Le Général Robert Rideau
Ancien Président de la FSALE et membre de l’AALED
Quarante années sous l’uniforme et une vingtaine d’années d’exercice de responsabilités au sein du monde combattant (Fédération des sociétés des anciens de la Légion étrangère et Fédération A. Maginot) me donnent un certain recul sur la Protection sociale telle qu’elle est vécue et pratiquée au sein de l’institution Défense.
Il est indéniable que la Protection sociale a pris une dimension nouvelle avec la professionnalisation des armées. À cela plusieurs raisons, non nécessairement liées, qui procèdent pour l’essentiel de la prise de conscience que le métier de soldat n’est pas un métier comme les autres. Il comporte contraintes, exigences et sujétions hors du commun :
• une exigence de disponibilité, qui tranche singulièrement avec ce qui est observé par ailleurs ;
• un impératif de jeunesse pour son exercice avec pour corollaire des carrières courtes pour le plus grand nombre et l’impérieuse nécessité de se préparer à une deuxième carrière ;
• un taux de renouvellement important (14 000 personnels par an pour la seule armée de Terre) qu’il faut maîtriser par une fidélisation à l’institution qui passe pour partie par une amélioration des conditions sociales, une prise en considération plus affirmée de la cellule familiale qui, contrairement à ce qui était le cas par le passé, ne saurait être considérée comme « partie intégrante du paquetage » ;
• une prise de risques physiques et psychologiques maîtrisée et assumée qui contraste singulièrement avec ce que l’on observe dans le reste de la société où le principe de précaution et le déni de la mort sont de règle.
Toutes ces raisons ont plaidé pour la mise en place d’un filet social spécifique au métier des armes.
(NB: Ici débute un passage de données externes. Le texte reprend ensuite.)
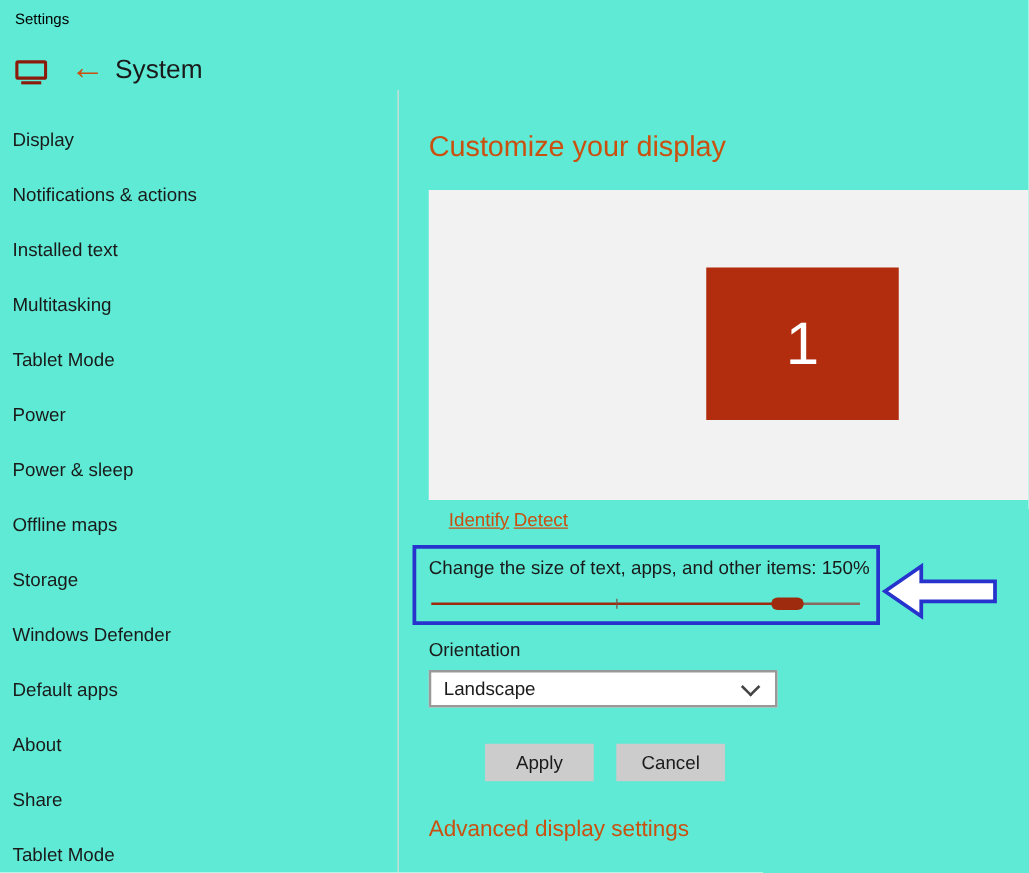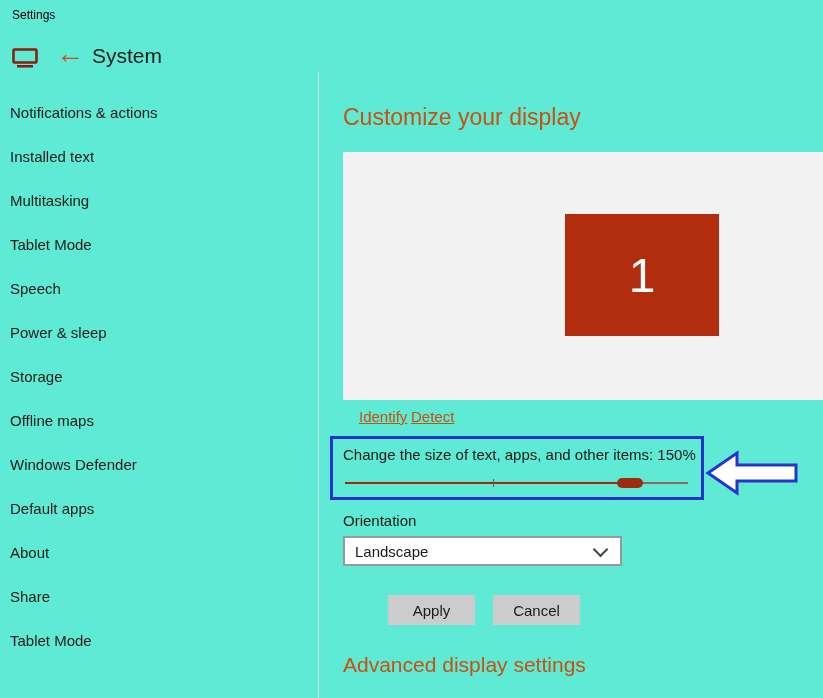--- a/index.html
+++ b/index.html
@@ -77,6 +77,9 @@
   <span class="page-title">System</span>
 
   <div class="sidebar">
+    <div class="side-item">
+        <span>Display</span>
+      </div>
     <div class="side-item">
         <span>Notifications &amp; actions</span>
       </div>

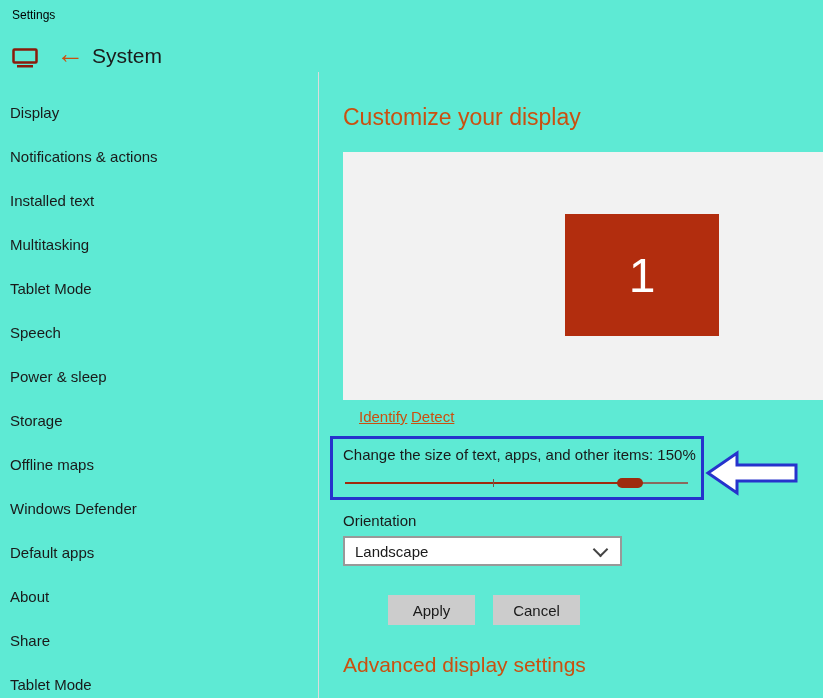--- a/index.html
+++ b/index.html
@@ -93,7 +93,7 @@
         <span>Tablet Mode</span>
       </div>
     <div class="side-item">
-        <span>Speech</span>
+        <span>Power</span>
       </div>
     <div class="side-item">
         <span>Power &amp; sleep</span>

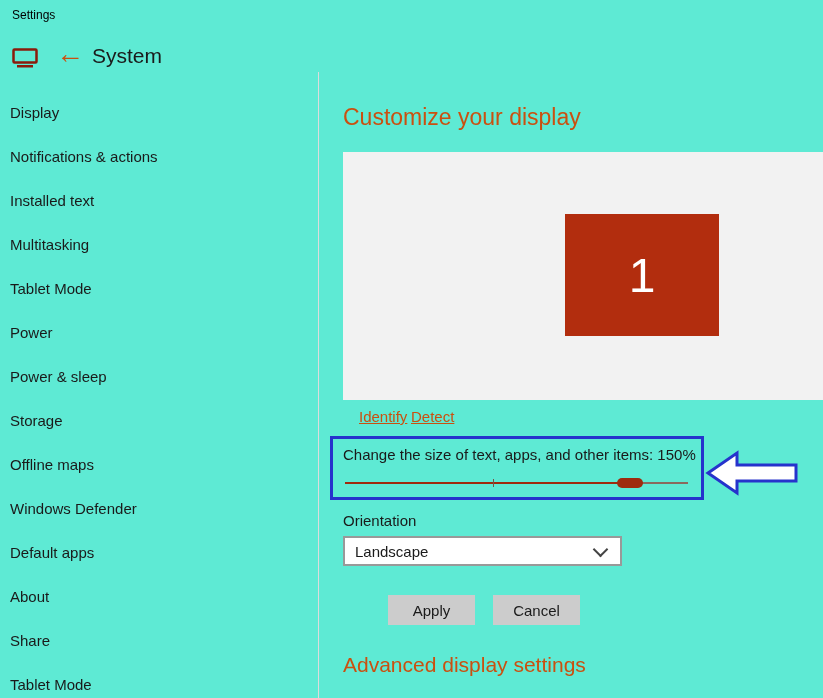--- a/index.html
+++ b/index.html
@@ -99,10 +99,10 @@
         <span>Power &amp; sleep</span>
       </div>
     <div class="side-item">
-        <span>Storage</span>
+        <span>Offline maps</span>
       </div>
     <div class="side-item">
-        <span>Offline maps</span>
+        <span>Storage</span>
       </div>
     <div class="side-item">
         <span>Windows Defender</span>

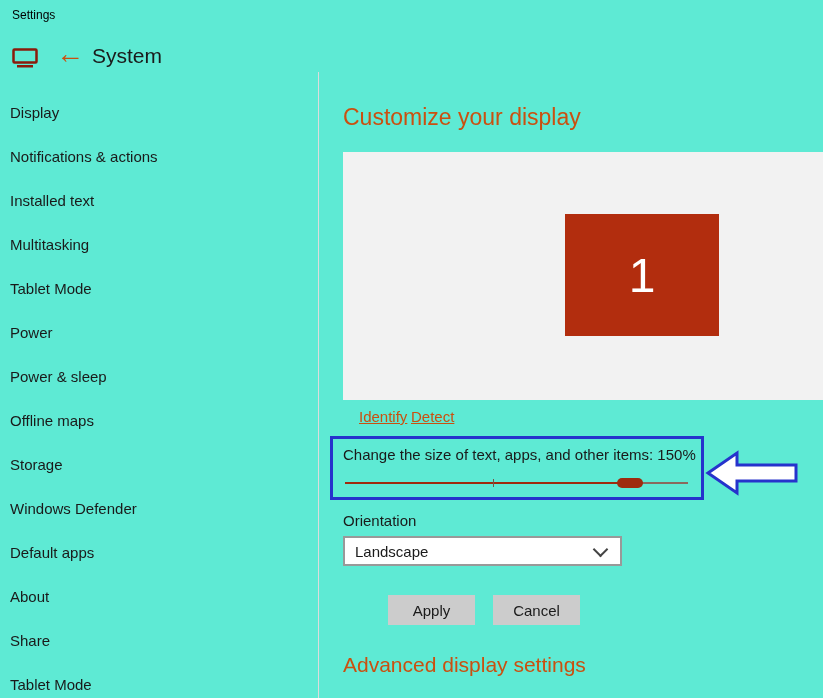--- a/index.html
+++ b/index.html
@@ -58,7 +58,7 @@
   .btn-apply { left:345px;margin-left:43px; }
   .btn-cancel { left:455px;margin-left:38px; }
 
-  .advanced-link { position:absolute; left:343px; top:653px; font-size:21px; color:#CA5010; cursor:pointer; }
+  .advanced-link { position:absolute; left:343px; top:653px; font-size:18px; color:#CA5010; cursor:pointer; }
 </style>
 </head>
 <body>

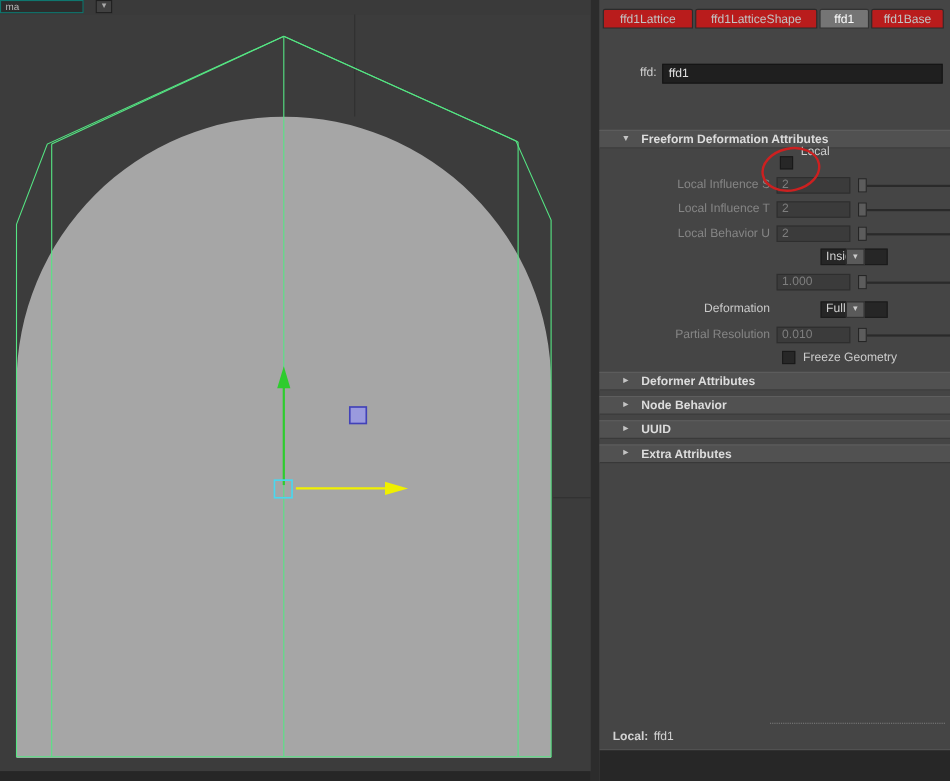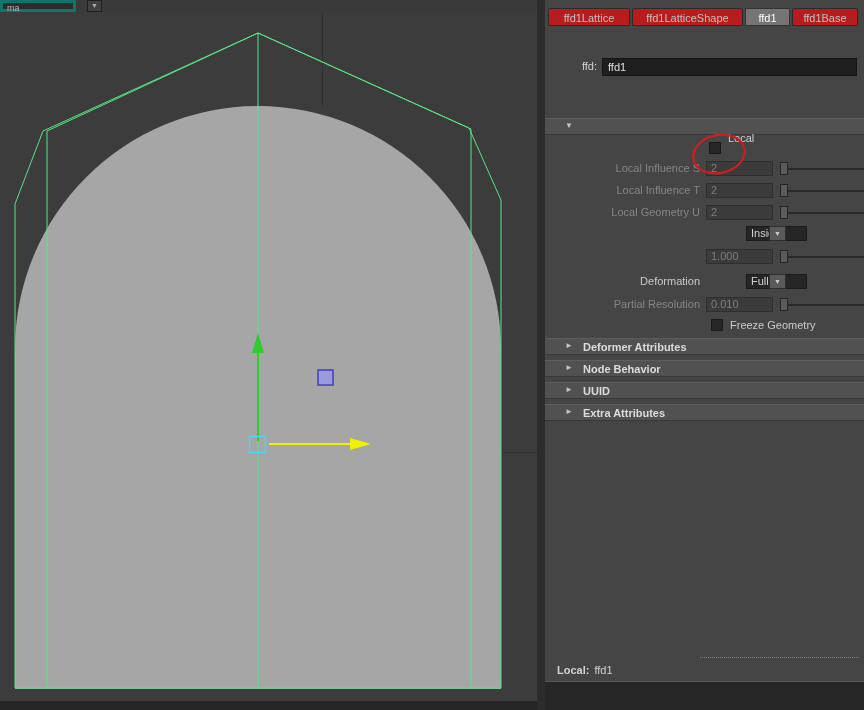--- a/index.html
+++ b/index.html
@@ -12,7 +12,7 @@
   .vp-canvas{position:absolute;left:0;top:0;}
   .vp-topbar{position:absolute;left:0;top:0;width:537px;height:13px;background:#3a3a3a;z-index:3;}
   .vp-menu{position:absolute;left:0;top:0;width:76px;height:12px;background:#2c2c2c;
-           border:3px solid #0f766e;color:#b8b8b8;font-size:9px;line-height:10px;padding-left:4px;box-sizing:border-box;}
+           border:1px solid #0f766e;color:#b8b8b8;font-size:9px;line-height:10px;padding-left:4px;box-sizing:border-box;}
   .vp-menu-btn{position:absolute;left:87px;top:0;width:15px;height:12px;background:#414141;
            border:1px solid #1f1f1f;color:#aaa;font-size:7px;text-align:center;line-height:10px;box-sizing:border-box;}
   .vp-bottom{position:absolute;left:0;top:701px;width:537px;height:9px;background:#262626;}

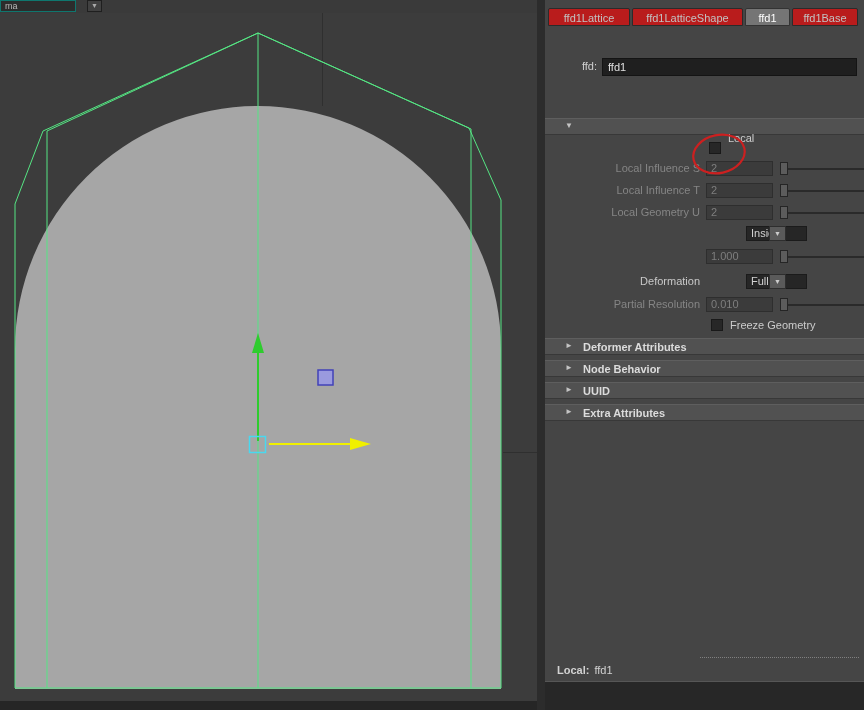--- a/index.html
+++ b/index.html
@@ -116,6 +116,7 @@
 
     <div class="sec" style="top:118px;">
       <span class="tri">▼</span>
+      <span class="sec-title">Freeform Deformation Attributes</span>
     </div>
 
     <div class="cb" style="left:164px;top:142px;"></div>

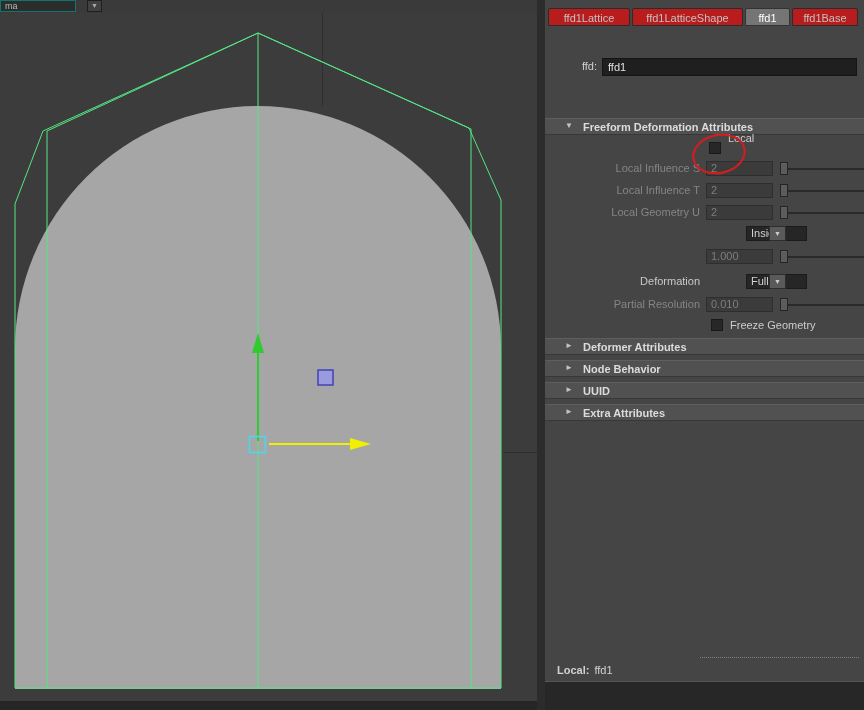--- a/index.html
+++ b/index.html
@@ -141,7 +141,7 @@
     </div>
 
     <div class="arow dis" style="top:204px;">
-      <div class="alabel">Local Geometry U</div>
+      <div class="alabel">Local Behavior U</div>
       <div class="afield numd">2</div>
       <div class="slider">
         <div class="track"></div>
Il convient de noter que cette exigence toute naturelle de Protection sociale existait déjà dans les unités professionnelles d’avant 1996. Qu’elles aient fait école, c’est heureux. Le « Plan famille », sorti en 2018, sous le timbre de la ministre des Armées, s’en ait vraisemblablement inspiré faisant aussi suite à certaines recommandations du Haut Comité d’évaluation de la condition militaire (HCECM). Cependant, si ce premier filet de protection tout de proximité est nécessaire et traduit la considération en laquelle la Nation tient ses soldats, il serait notoirement insuffisant s’il n’était consolidé par une offre spécifique de mutuelles de santé, de produits de prévoyance voire de retraites complémentaires qui ont toutes pour dénominateur commun affiché la solidarité des membres d’une même communauté, celle de la Défense. À cela s’ajoute le tissu associatif, héritage de celui né durant l’entre-deux-guerres qui apporte à ses adhérents, au sortir de l’institution et sur la base de la solidarité d’armes, un indispensable complément (information et aides diverses notamment).
Ce dispositif serait satisfaisant s’il était un tant soit peu ordonné. Or, il n’en est rien. Tenter d’y voir clair relève d’un exercice de haute école. Les organismes officiels, ceux qui sont indépendants, référencés ou non, les associations partenaires ou non constituent une nébuleuse. Les alliances, certes nécessaires, nouées entre eux tout comme la nature des offres proposées parfois fort éloignées de leur raison sociale d’origine contribuent à opacifier l’ensemble. Enfin, pour une raison difficilement compréhensible, il existe des zones blanches de l’information sur tel ou tel produit que les « non-sachants » découvrent souvent au hasard d’une conversation.
Quelles pistes conviendrait-il d’explorer afin d’améliorer cette Protection sociale ? Assurément, poursuivre les fusions par domaine, à l’instar de ce qui a été réalisé par TEGO et UNEO, une nécessité en raison des effectifs contraints de la population des armées. Mais aussi faire en sorte qu’il y ait une forme de « retour sur investissement » collectif, qui pourrait prendre la forme d’un fonds (ou équivalent) alimenté par les dons des différents acteurs de la Protection sociale précédemment évoqués et dont le produit serait dédié à la communauté de Défense pour le financement d’actions collectives. Il est à noter que certaines initiatives vont déjà dans ce sens, mais en ordre dispersé, à l’évidence elles gagneraient à être mutualisées.